### [Task]
The whole listing is to be transcribed exactly as it stands.

### [Exercise materials]
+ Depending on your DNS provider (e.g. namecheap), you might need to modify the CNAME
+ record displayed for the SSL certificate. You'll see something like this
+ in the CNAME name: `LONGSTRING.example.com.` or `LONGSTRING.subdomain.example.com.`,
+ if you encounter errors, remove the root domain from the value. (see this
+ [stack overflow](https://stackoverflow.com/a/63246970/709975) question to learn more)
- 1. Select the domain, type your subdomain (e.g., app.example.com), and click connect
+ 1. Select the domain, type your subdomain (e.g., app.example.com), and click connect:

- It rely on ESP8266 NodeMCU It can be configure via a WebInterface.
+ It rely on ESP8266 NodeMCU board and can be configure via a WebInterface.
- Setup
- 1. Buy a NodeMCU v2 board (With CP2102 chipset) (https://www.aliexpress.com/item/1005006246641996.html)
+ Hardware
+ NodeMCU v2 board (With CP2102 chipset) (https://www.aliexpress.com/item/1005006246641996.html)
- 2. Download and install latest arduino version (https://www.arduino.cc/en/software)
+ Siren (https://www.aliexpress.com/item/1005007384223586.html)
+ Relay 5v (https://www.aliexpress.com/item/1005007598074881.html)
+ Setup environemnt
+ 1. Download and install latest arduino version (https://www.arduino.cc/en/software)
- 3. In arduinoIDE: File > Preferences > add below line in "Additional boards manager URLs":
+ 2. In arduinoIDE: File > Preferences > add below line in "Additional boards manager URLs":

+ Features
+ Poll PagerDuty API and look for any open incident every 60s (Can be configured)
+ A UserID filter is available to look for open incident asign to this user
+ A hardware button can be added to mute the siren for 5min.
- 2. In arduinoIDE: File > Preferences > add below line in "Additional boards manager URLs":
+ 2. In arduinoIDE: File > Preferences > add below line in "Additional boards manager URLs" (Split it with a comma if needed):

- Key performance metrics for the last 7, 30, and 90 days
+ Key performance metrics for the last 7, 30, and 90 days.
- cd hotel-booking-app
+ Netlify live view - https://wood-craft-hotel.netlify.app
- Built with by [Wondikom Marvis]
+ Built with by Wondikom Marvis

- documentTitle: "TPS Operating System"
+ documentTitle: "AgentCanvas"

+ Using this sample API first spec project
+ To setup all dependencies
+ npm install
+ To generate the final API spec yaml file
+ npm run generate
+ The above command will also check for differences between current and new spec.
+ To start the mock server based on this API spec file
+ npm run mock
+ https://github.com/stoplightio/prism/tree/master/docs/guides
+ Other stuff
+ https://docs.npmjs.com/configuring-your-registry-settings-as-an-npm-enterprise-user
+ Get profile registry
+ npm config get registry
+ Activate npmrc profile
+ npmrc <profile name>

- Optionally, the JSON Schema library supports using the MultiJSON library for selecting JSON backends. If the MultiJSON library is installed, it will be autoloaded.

### [Task answer]
+ Depending on your DNS provider (e.g. namecheap), you might need to modify the CNAME
+ record displayed for the SSL certificate. You'll see something like this
+ in the CNAME name: `LONGSTRING.example.com.` or `LONGSTRING.subdomain.example.com.`,
+ if you encounter errors, remove the root domain from the value. (see this
+ [stack overflow](https://stackoverflow.com/a/63246970/709975) question to learn more)
- 1. Select the domain, type your subdomain (e.g., app.example.com), and click connect
+ 1. Select the domain, type your subdomain (e.g., app.example.com), and click connect:

- It rely on ESP8266 NodeMCU It can be configure via a WebInterface.
+ It rely on ESP8266 NodeMCU board and can be configure via a WebInterface.
- Setup
- 1. Buy a NodeMCU v2 board (With CP2102 chipset) (https://www.aliexpress.com/item/1005006246641996.html)
+ Hardware
+ NodeMCU v2 board (With CP2102 chipset) (https://www.aliexpress.com/item/1005006246641996.html)
- 2. Download and install latest arduino version (https://www.arduino.cc/en/software)
+ Siren (https://www.aliexpress.com/item/1005007384223586.html)
+ Relay 5v (https://www.aliexpress.com/item/1005007598074881.html)
+ Setup environemnt
+ 1. Download and install latest arduino version (https://www.arduino.cc/en/software)
- 3. In arduinoIDE: File > Preferences > add below line in "Additional boards manager URLs":
+ 2. In arduinoIDE: File > Preferences > add below line in "Additional boards manager URLs":

+ Features
+ Poll PagerDuty API and look for any open incident every 60s (Can be configured)
+ A UserID filter is available to look for open incident asign to this user
+ A hardware button can be added to mute the siren for 5min.
- 2. In arduinoIDE: File > Preferences > add below line in "Additional boards manager URLs":
+ 2. In arduinoIDE: File > Preferences > add below line in "Additional boards manager URLs" (Split it with a comma if needed):

- Key performance metrics for the last 7, 30, and 90 days
+ Key performance metrics for the last 7, 30, and 90 days.
- cd hotel-booking-app
+ Netlify live view - https://wood-craft-hotel.netlify.app
- Built with by [Wondikom Marvis]
+ Built with by Wondikom Marvis

- documentTitle: "TPS Operating System"
+ documentTitle: "AgentCanvas"

+ Using this sample API first spec project
+ To setup all dependencies
+ npm install
+ To generate the final API spec yaml file
+ npm run generate
+ The above command will also check for differences between current and new spec.
+ To start the mock server based on this API spec file
+ npm run mock
+ https://github.com/stoplightio/prism/tree/master/docs/guides
+ Other stuff
+ https://docs.npmjs.com/configuring-your-registry-settings-as-an-npm-enterprise-user
+ Get profile registry
+ npm config get registry
+ Activate npmrc profile
+ npmrc <profile name>

- Optionally, the JSON Schema library supports using the MultiJSON library for selecting JSON backends. If the MultiJSON library is installed, it will be autoloaded.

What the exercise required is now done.